With 1990's Get Shorty, we have the mature and inimitable Elmore Leonard style:
When Chili first came to Miami Beach twelve years ago they were having one of their off-and-on cold winters: thirty-four degrees the day he met Tommy Carlo for lunch at Vesuvio's on South Collins and had his leather jacket ripped off. One his wife had given for Christmas a year ago, before they moved down here.
Compare this with a swatch of dialogue from the same book:
"He's telling me an idea for a movie," Harry said. "It's not bad, so far." He motioned with his glass. "Tell Karen, let's see what she thinks."
"You want me to start over?"
"Yeah, start over." Harry looked at Karen again. "Why don't you sit down, have a drink?"
Chili watched her shake her head.
"I'm fine, Harry."
He liked her voice, the quiet way she spoke. She was looking at him again, curious, doing a read.
Usually, dialogue is set off pretty sharply from narrative. The characters converse, then the author resumes telling the story. Leonard draws no such sharp distinction between the two. Plenty of crime authors write well, some very well. But no one matches the tale and its telling the way Leonard does. He has said, "I'm very much aware in the writing of dialogue, or even in the narrative, too, of a rhythm.
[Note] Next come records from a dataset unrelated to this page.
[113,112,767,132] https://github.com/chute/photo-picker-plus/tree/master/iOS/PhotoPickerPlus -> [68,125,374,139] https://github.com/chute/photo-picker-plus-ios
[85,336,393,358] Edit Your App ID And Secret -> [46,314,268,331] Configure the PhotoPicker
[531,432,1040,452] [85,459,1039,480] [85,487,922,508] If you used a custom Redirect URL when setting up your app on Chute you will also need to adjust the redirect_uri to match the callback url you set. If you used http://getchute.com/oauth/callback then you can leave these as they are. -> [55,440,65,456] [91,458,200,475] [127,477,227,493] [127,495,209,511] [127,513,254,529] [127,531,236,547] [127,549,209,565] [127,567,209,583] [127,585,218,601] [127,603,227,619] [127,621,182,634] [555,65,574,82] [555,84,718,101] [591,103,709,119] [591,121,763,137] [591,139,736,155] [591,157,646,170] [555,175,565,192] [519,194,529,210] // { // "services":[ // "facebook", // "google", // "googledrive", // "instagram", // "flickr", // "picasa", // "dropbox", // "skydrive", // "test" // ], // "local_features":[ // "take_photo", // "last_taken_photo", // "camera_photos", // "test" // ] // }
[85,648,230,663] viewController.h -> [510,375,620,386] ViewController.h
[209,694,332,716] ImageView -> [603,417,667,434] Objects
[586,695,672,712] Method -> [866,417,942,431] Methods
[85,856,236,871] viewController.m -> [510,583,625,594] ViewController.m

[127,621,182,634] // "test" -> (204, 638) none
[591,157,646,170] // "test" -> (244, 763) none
There has to be a rhythm with it."
John Stuart Mill once wrote that the difference between eloquence and poetry is that eloquence is heard, poetry is overheard. By that standard, Leonard's best work is pure poetry from start to finish. It is the language that drives the story and illuminates the characters. You keep reading because you've caught the beat and love the tune. You feel like you're at the next table in a restaurant, or in a nearby seat on a train, overhearing the whole thing.
But what about the world Leonard depicts, with its lowlifes and violence? Well, the world is full of such, and you can learn as much from looking at that side of it as you can from smiling over Jane Austen's Elizabeth Bennet and Fitzwilliam Darcy.
Among American writers these days, the usual suspects for the Nobel Prize are Philip Roth, Joyce Carol Oates, and Cormac McCarthy. But the guys and gals in the Swedish Academy ought to curl up some night with Rum Punch or Maximum Bob. They might just discover what genuine literary innovation looks like.